La sera del primo giugno 2019, la città di Mostar si è colorata di rosso. È questo il colore del Velež Mostar, la storica squadra di calcio della città, che quel giorno ha ottenuto la promozione nella serie A bosniaca chiudendo, sperano i mostarini, un periodo burrascoso che si protraeva dall’ultima guerra. Come ricordano Marco Ranocchiari e Lorenzo Pasqualini nel loro reportage sull’ Osservatorio Balcani e Caucaso, una folla festante di donne e uomini di tutte le età (tantissimi i bambini), si è riversata nelle strade della città, raccogliendosi in piazza Musala dove, in un tripudio di cori sulle note della Red Army Orchestra e nella nebbia dei fumogeni, si è cantato e ballato fino a tarda notte. Chi non indossava la maglietta ufficiale del club, con un pallone da calcio dentro una stella rossa, introvabile da giorni, portava una sciarpa o una giacca dello stesso colore.

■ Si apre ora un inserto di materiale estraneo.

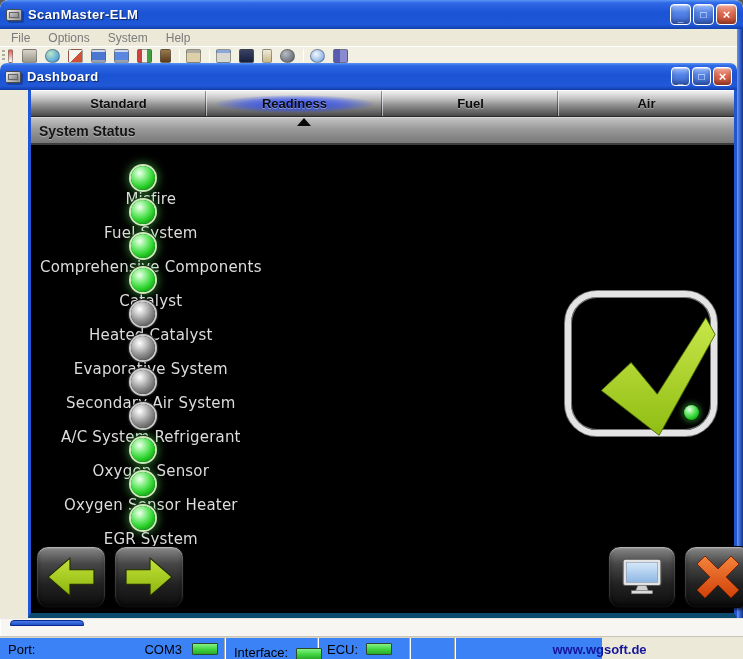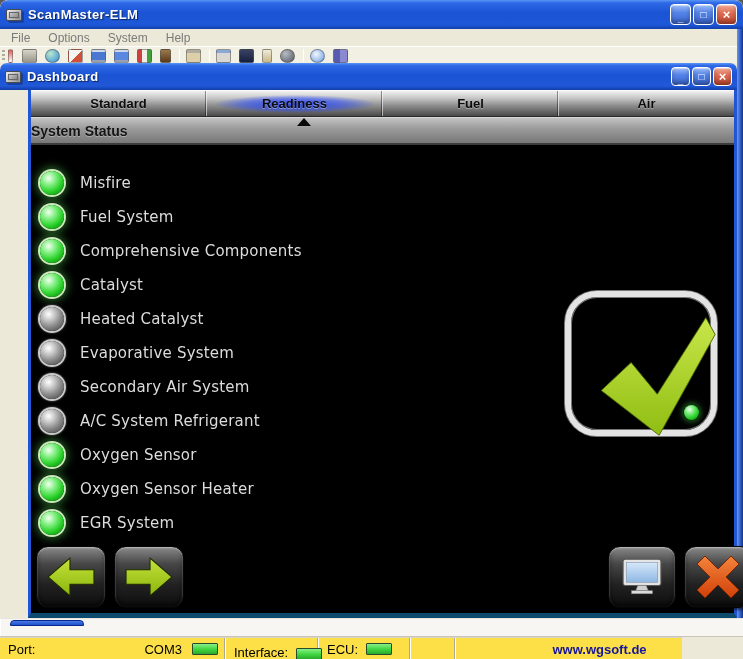--- a/index.html
+++ b/index.html
@@ -68,29 +68,29 @@
     background:linear-gradient(180deg,#f2f2f2 0%,#c4c4c4 30%,#8e8e8e 58%,#4a4a4a 100%);
     border-top:1px solid #fafafa; border-bottom:1px solid #2a2a2a; }
   .tab { flex:1; position:relative; display:flex; align-items:center; justify-content:center;
     font-weight:bold; font-size:13px; color:#0c0c0c; text-shadow:0 1px 0 rgba(255,255,255,.35); cursor:default; }
   .tab + .tab { border-left:1px solid rgba(255,255,255,.55); box-shadow:-1px 0 0 rgba(0,0,0,.4); }
   .tab.active::before { content:""; position:absolute; left:50%; top:50%; width:160px; height:18px;
     transform:translate(-50%,-50%); border-radius:50%;
     background:radial-gradient(ellipse at center, rgba(36,70,255,.95) 0%, rgba(36,70,255,.5) 45%, transparent 72%); }
   .tab .tab-label { position:relative; z-index:1; }
 
-  .section-hdr { position:relative; height:28px; display:flex; align-items:center; padding-left:0;
+  .section-hdr { position:relative; height:28px; display:flex; align-items:center; padding-left:8px;
     background:linear-gradient(180deg,#c2c2c2 0%,#999 45%,#787878 100%);
     border-top:1px solid #d8d8d8; border-bottom:2px solid #3c3c3c;
     font-weight:bold; font-size:14px; color:#141414; text-shadow:0 1px 0 rgba(255,255,255,.3); }
   .tab-pointer { position:absolute; left:266px; top:0; width:0; height:0;
     border-left:7px solid transparent; border-right:7px solid transparent; border-bottom:8px solid #0a0a0a; }
 
   .monitors { position:absolute; left:9px; top:76px; }
-  .monitor-row { display:flex; align-items:center; height:34px; }
+  .monitor-row { display:flex; align-items:center; height:34px;flex-direction:column; }
   .led { width:24px; height:24px; border-radius:50%; margin-right:16px; flex:none; }
   .led { background:radial-gradient(circle at 36% 30%, #ffffff, #d2d2d2 22%, #909090 52%, #4c4c4c 88%);
     box-shadow:0 0 0 2px #cacaca, 0 0 0 3px #242424, 0 0 4px 1px rgba(255,255,255,.25); }
   .led.on { background:radial-gradient(circle at 36% 30%, #f2fff0, #8af08a 28%, #2ed42e 58%, #0b8a0b 90%);
     box-shadow:0 0 0 2px #cdeabc, 0 0 0 3px #163516, 0 0 10px 3px rgba(96,240,96,.5); }
   .monitor-label { font-family:"DejaVu Sans", sans-serif; font-size:15px; color:#dcdcdc; letter-spacing:.2px; }
 
   .result-square { position:absolute; left:534px; top:201px; width:152px; height:145px;
     border:6px solid #e4e4e4; border-radius:32px; background:#000;
     box-shadow:0 0 0 1px #777, inset 0 0 0 1px #777; }
@@ -107,21 +107,21 @@
   .nav-next { left:83px; }
   .nav-monitor { left:577px; width:68px; }
   .nav-close { left:653px; width:68px; }
 
   
   .client-strip { position:absolute; left:0; top:618px; width:743px; height:19px; background:#f7f6f2;
     border-top:1px solid #e9e7de; box-shadow:inset 0 -1px 0 #c9c6b9, inset 1px 0 0 #fff; }
   .hidden-win-tab { position:absolute; left:10px; top:1px; width:74px; height:6px;
     background:linear-gradient(180deg,#4a7ae8,#1e50c8); border:1px solid #0a2890; border-radius:4px 4px 0 0; }
 
-  .statusbar { position:absolute; left:0; top:637px; width:682px; height:22px; background:#fde047;
+  .statusbar { position:absolute; left:0; top:637px; width:602px; height:22px; background:#3b82f6;
     border-top:1px solid #d9d6c6; font-size:13px; color:#000; }
   .sb-panel { position:absolute; top:0; height:22px; display:flex; align-items:center;
     border-right:1px solid #aca899; box-shadow:1px 0 0 #fff; }
   .sb-port { left:0; width:225px; padding:0 6px 0 8px; }
   .sb-interface { left:226px; width:92px; padding-left:8px;align-items:flex-end; }
   .sb-ecu { left:319px; width:91px; padding-left:8px; }
   .sb-empty { left:411px; width:44px; }
   .sb-site { left:456px; width:287px; justify-content:center; border-right:none; }
   .sb-led { width:26px; height:12px; border:1px solid #2a4a2a; border-radius:1px; flex:none;
     background:linear-gradient(180deg,#86f086 0%,#3fd43f 55%,#2aa82a 100%); }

La vittoria è stata netta, un 4-2 impartito all’Igman di Konijc che è valso il terzo posto in classifica. Ma l’evento per il capoluogo dell’Erzegovina, che stenta a superare le ferite della guerra degli anni ’90, con i suoi strascichi di divisioni etniche e perenne stallo economico, va ben oltre l’impresa sportiva.
“Mostar è tre cose: il Ponte Vecchio, il fiume Neretva e il Velež. Se ne manca anche solo una, non esiste Mostar”, dice Mustafa, che lavora nello storico circolo dei tuffatori della città.
Sin dalla sua nascita nel 1922, la squadra è stata caratterizzata da una forte componente multietnica e popolare. Messa al bando durante la Seconda guerra mondiale per via del suo orientamento antifascista, ha vissuto il suo periodo d’oro negli anni ’60 e ’70, vincendo due vittorie della Coppa di Jugoslavia e qualificandosi varie volte nelle competizioni europee.
Con la dissoluzione della Jugoslavia, il club entra in crisi. I giocatori sono coinvolti dal conflitto, e molti sono costretti a cercare rifugio all’estero. Lo storico stadio, il Bijeli Brijeg, ricade nella zona controllata dai croati, che lo destinano al club Zrinjski, punto di riferimento quasi esclusivo della componente cattolica della città. La rivalità tra le due squadre cittadine rispecchia le divisioni mai risolte dal conflitto, con un Velež che si trova, suo malgrado, a rappresentare prevalentemente i cittadini bosgnacchi, sebbene non manchi il sostegno di parte della comunità croata. Non c’è dubbio che il lavoro da fare a Mostar, però, sia ancora lungo.
Il dopoguerra del Velež è caratterizzato da bancarotte, scandali e delusioni. Mentre la città fatica a rialzarsi, il club scivola nelle leghe minori.
Sin dal 1995 i tifosi, nonostante le enormi difficoltà materiali del dopoguerra, si danno da fare per far rinascere la squadra di cui, ormai, resta solo il nome. Raccolte di fondi, donazioni anche di pochi euro, finalizzati a costruire pezzo per pezzo un nuovo stadio nel sobborgo di Vrapčiči, una manciata di chilometri a nord della città lungo la strada che porta a Jablanica e a Sarajevo.
Dopo ventiquattro anni, lo stadio Rodjeni non è ancora terminato, ma è stato in grado di accogliere i circa settemila tifosi che, da tutta la Bosnia e persino dall’estero, hanno assistito al match che ha riportato la squadra in serie A. Un match trasformatosi in una festa popolare, proprio alle pendici del monte Velež che dà il nome alla squadra.
Tra loro c’è anche Arman, gestore di un piccolo ostello e sostenitore del club, come tutta la sua famiglia, non sta più nella pelle. “Sembrava impossibile, ma abbiamo dimostrato che la città, quando è unita, può fare miracoli. Se è successo con il Velež, c’è speranza per tutta la città”.